ちびっこ飲む




「ぎんたん、ぎんたん。」



何かを見つけたのか、台所の方からあゆみに呼ばれた。台所にいると、冷蔵庫に興味を示していた。
冷蔵庫を開けてやると、ひやっとした冷たい空気が出てきた。珍しかったのか、ひやひやーっと言いながら冷蔵庫の中に顔を突っ込んだ。おいおい、そのまま閉めちまうぞー…なんて。

俺は何だか急にいちご牛乳が飲みたくなって、いちご牛乳パックを冷蔵庫から抜き取った。すると、それに釣られたあゆみはいちご牛乳と一緒に冷蔵庫から出てきた。丁度良いので、パタンといつもの軽い音を聞きながら冷蔵庫を閉めた。


あー、やけに静かだと思ったらアイツらいねェじゃん。

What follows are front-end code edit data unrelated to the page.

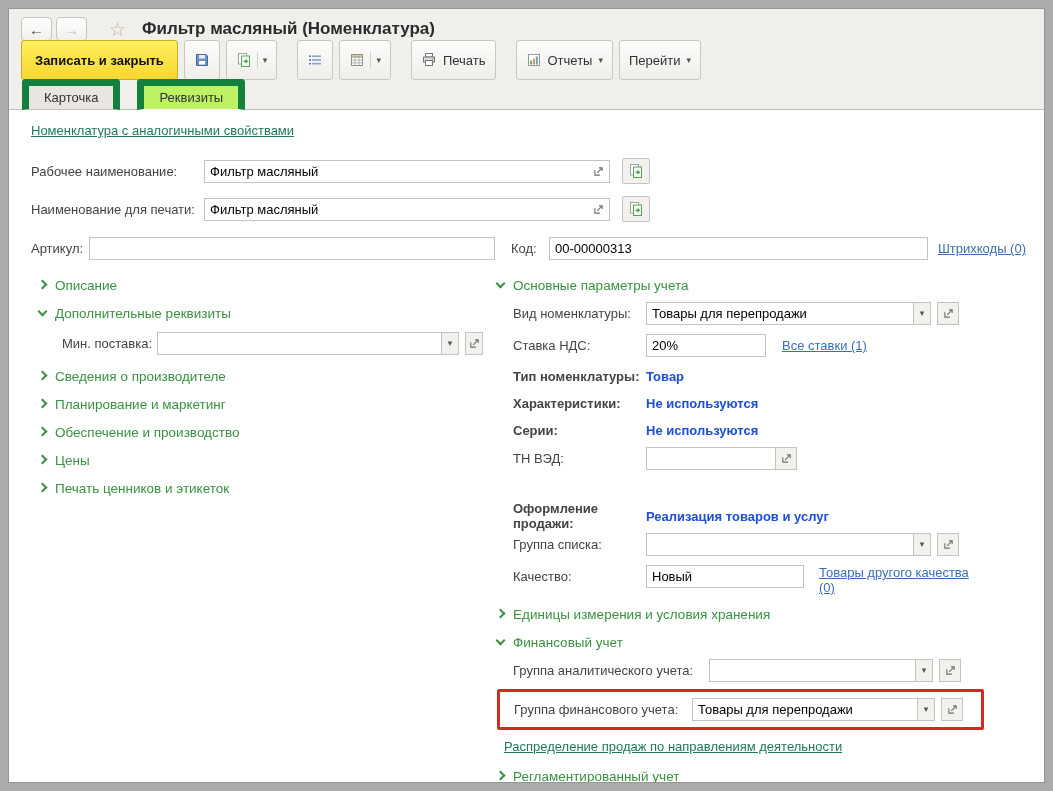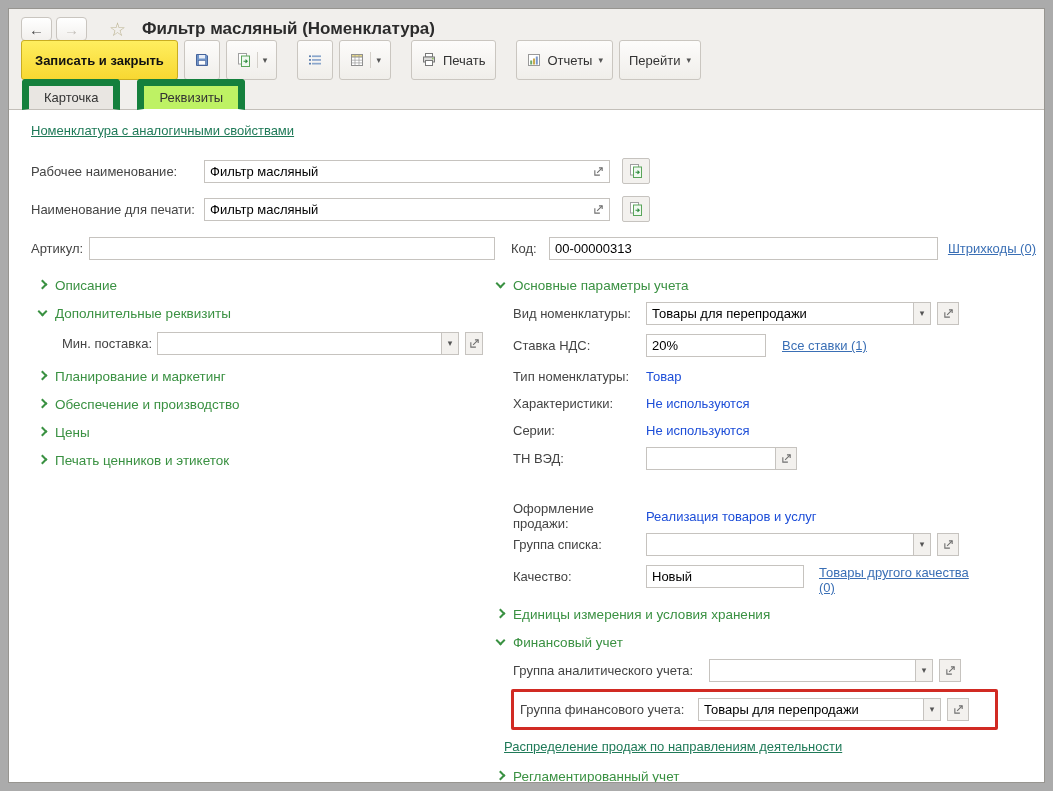--- a/index.html
+++ b/index.html
@@ -108,25 +108,25 @@
   .left-col  { position:absolute; left:22px;  top:0; width:452px;text-align:center; }
   .right-col { position:absolute; left:488px; top:0; width:549px; }
 
   .left-col .sect { padding-left:8px; }
   .minsupply { margin:2px 0 12px 26px; display:flex; align-items:center; }
 
   .rrow { display:flex; align-items:center; padding-left:16px; margin-bottom:9px; }
   .rlbl { flex:0 0 133px; color:#444; }
   .rlbl.wide { flex:0 0 196px; }
   .rlbl.finw { flex:0 0 178px; }
-  .rrow.text { height:20px; margin-bottom:7px; }
+  .rrow.text { height:20px; margin-bottom:7px;font-weight:bold; }
 
   .redbox {
     border:3px solid #d12a23; border-radius:2px; width:487px;
-    padding:6px 6px; margin-bottom:9px;margin-left:14px;
+    padding:6px 14px; margin-bottom:9px;
   }
   .redbox .rrow { padding-left:0; margin-bottom:0; }
 
   .qlink { display:inline-block; width:162px; margin-left:15px; line-height:15px; }
   .distr-link { display:inline-block; margin:0 0 13px 7px; }
 </style>
 </head>
 <body>
 
 <svg width="0" height="0" style="position:absolute">
@@ -270,21 +270,21 @@
           </span>
       </span>
       <button class="sq big">
           <svg class="ic16">
             <use href="#ic-pages"></use>
           </svg>
         </button>
     </div>
 
     
-    <div class="frow" style="margin-top:15px; margin-right:8px">
+    <div class="frow" style="margin-top:15px; margin-right:18px">
       <span class="lbl" style="flex:0 0 58px">Артикул:</span>
       <span class="tbox" style="width:406px">
           <span class="val"></span>
         </span>
       <span class="lbl" style="flex:0 0 38px; margin-left:16px">Код:</span>
       <span class="tbox" style="flex:1 1 auto">
           <span class="val">00-00000313</span>
         </span>
       <a class="lnk blue" style="margin-left:10px; white-space:nowrap">Штрихкоды (0)</a>
     </div>
@@ -311,20 +311,24 @@
                 <span class="caret">▾</span>
               </span>
           </span>
           <button class="sq">
               <svg class="ic12">
                 <use href="#ic-open"></use>
               </svg>
             </button>
         </div>
 
+        <div class="sect">
+            <span class="chv"></span>
+            <span>Сведения о производителе</span>
+          </div>
         <div class="sect">
             <span class="chv"></span>
             <span>Планирование и маркетинг</span>
           </div>
         <div class="sect">
             <span class="chv"></span>
             <span>Обеспечение и производство</span>
           </div>
         <div class="sect">
             <span class="chv"></span>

神楽は定春の散歩、新八はお通ファンクラブの用事でいない。



「ぎんたん、そりぇなぁーにぃ?」

「んー?これか?」



あゆみに指で指されたのは、俺が左手に持っているいちご牛乳だった。



「これな、銀ちゃんパワーの源“いちご牛乳”っていう飲み物なの。」

「いちごにゅーにゅー?」

「そうそう、あまーくて美味しい飲み物。銀さん、これがないと生きていけないからね。」



一緒に飲もうかと誘えば、凄く頷かれた。よし、これを飲めばあゆみも甘党の仲間入りだ。

二人分いちご牛乳を注ぎ、一つあゆみに渡す。ピンク色の飲み物を、まじまじと見つめるあゆみ。あれ?渡されたのに飲まない。え、いっちょ前に見た目重視ですかコノヤロー。

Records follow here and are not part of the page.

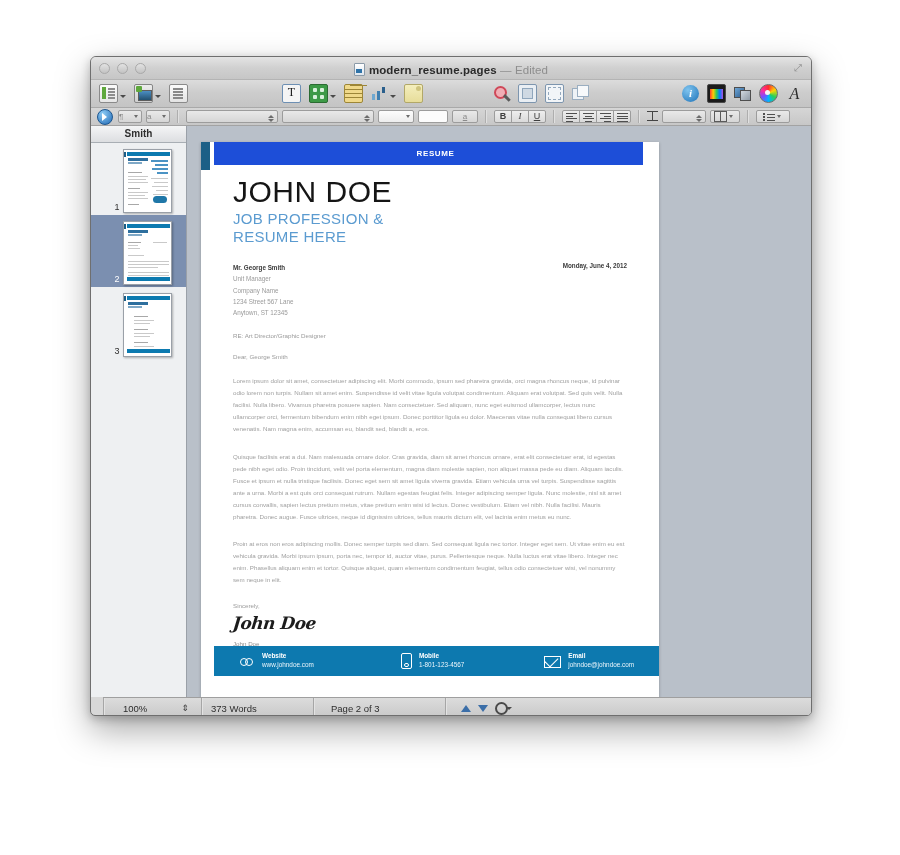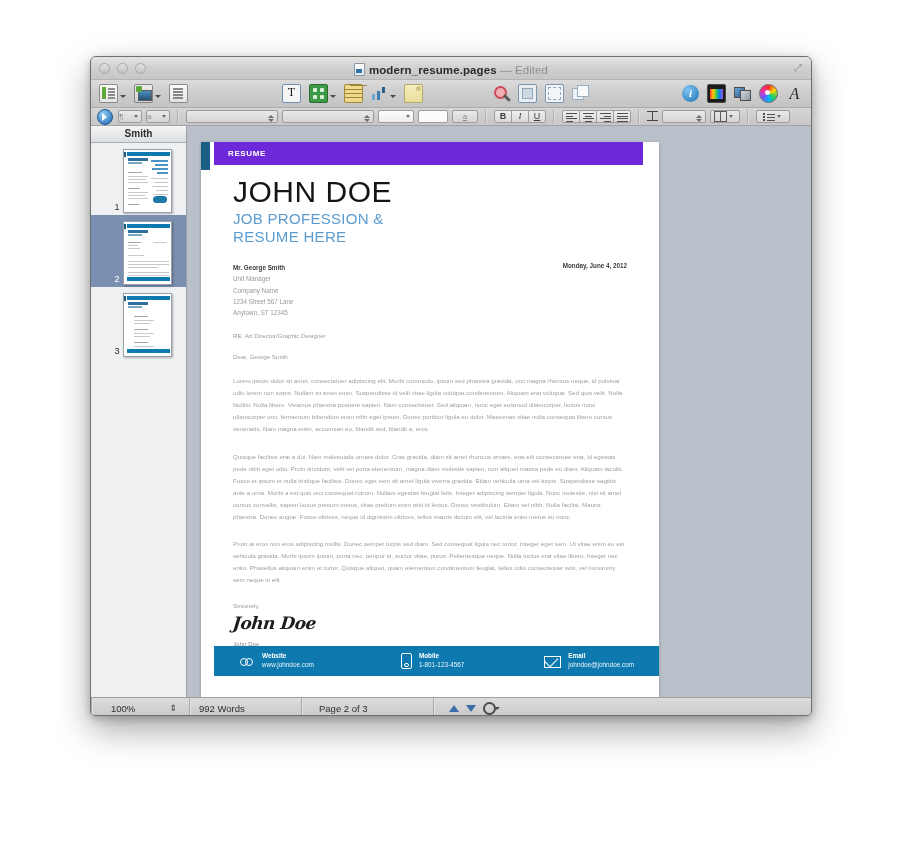--- a/index.html
+++ b/index.html
@@ -429,22 +429,22 @@
     box-shadow: 0 1px 3px rgba(0,0,0,0.25);
   }
   .page-accent {
     position: absolute; left: 0; top: 0;
     width: 9px; height: 28px;
     background: #1c5f86;
   }
   .page-band {
     position: absolute; left: 13px; top: 0;
     right: 16px; height: 23px;
-    background: #6d28d9;
-    display: flex; align-items: center;
+    background: #1d4ed8;
+    display: flex; align-items: center; justify-content: center;
   }
   .page-band span {
     color: #ffffff; font-size: 8px; font-weight: bold;
     letter-spacing: 0.6px; margin-left: 14px;
   }
   .page-inner { position: absolute; left: 32px; right: 32px; top: 34px; }
 
   .doc-name {
     font-size: 30px;
     color: #151515;
@@ -539,20 +539,21 @@
 
   
   .statusbar {
     height: 20px;
     background: linear-gradient(to bottom,#dcdcdc,#c8c8c8);
     border-top: 1px solid #9f9f9f;
     display: flex;
     align-items: center;
     font-size: 9.5px;
     color: #2d2d2d;
+    margin-left: 12px;
   }
   .sb-cell {
     height: 20px;
     display: flex; align-items: center;
     padding: 0 8px;
     box-sizing: border-box;
   }
   .sb-div { width:1px; height:20px; background:#a6a6a6; border-right:1px solid #e3e3e3; }
   .sb-zoom { width: 96px; justify-content: space-between; padding-left: 18px; padding-right: 12px; }
   .sb-stepper-glyph { font-size: 9px; color: #3a3a3a; line-height: 1; }
@@ -895,21 +896,21 @@
       </div>
     </div>
 
     <div class="statusbar">
       <div class="sb-div"></div>
       <div class="sb-cell sb-zoom">
         <span>100%</span>
         <span class="sb-stepper-glyph">⇕</span>
       </div>
       <div class="sb-div"></div>
-      <div class="sb-cell sb-words">992 Words</div>
+      <div class="sb-cell sb-words">373 Words</div>
       <div class="sb-div"></div>
       <div class="sb-cell sb-page">Page 2 of 3</div>
       <div class="sb-div"></div>
       <div class="sb-cell sb-nav">
         <span class="tri-up"></span>
         <span class="tri-dn"></span>
         <span class="gear"></span>
       </div>
       <div class="sb-flex"></div>
     </div>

そんなあゆみを横目にしながら、俺は飲みたくて仕方がなかったいちご牛乳をごくごくと飲み干した。


あーっ!生き返る!!
流石いちご牛乳だ。


…あ。飲んでる。
地味に飲んでる。
しかも、何だか顔が美味しそうな顔してる。これ、さっきもなかったっけ?



「美味しいだろ?」

「うん、あまいのー!」

(キュン…。)



目ェキラキラ輝いて、満足そうで、凄い笑顔だった。
相当美味かったらしい。


あれ?今日何回キュンキュンしてんの俺は。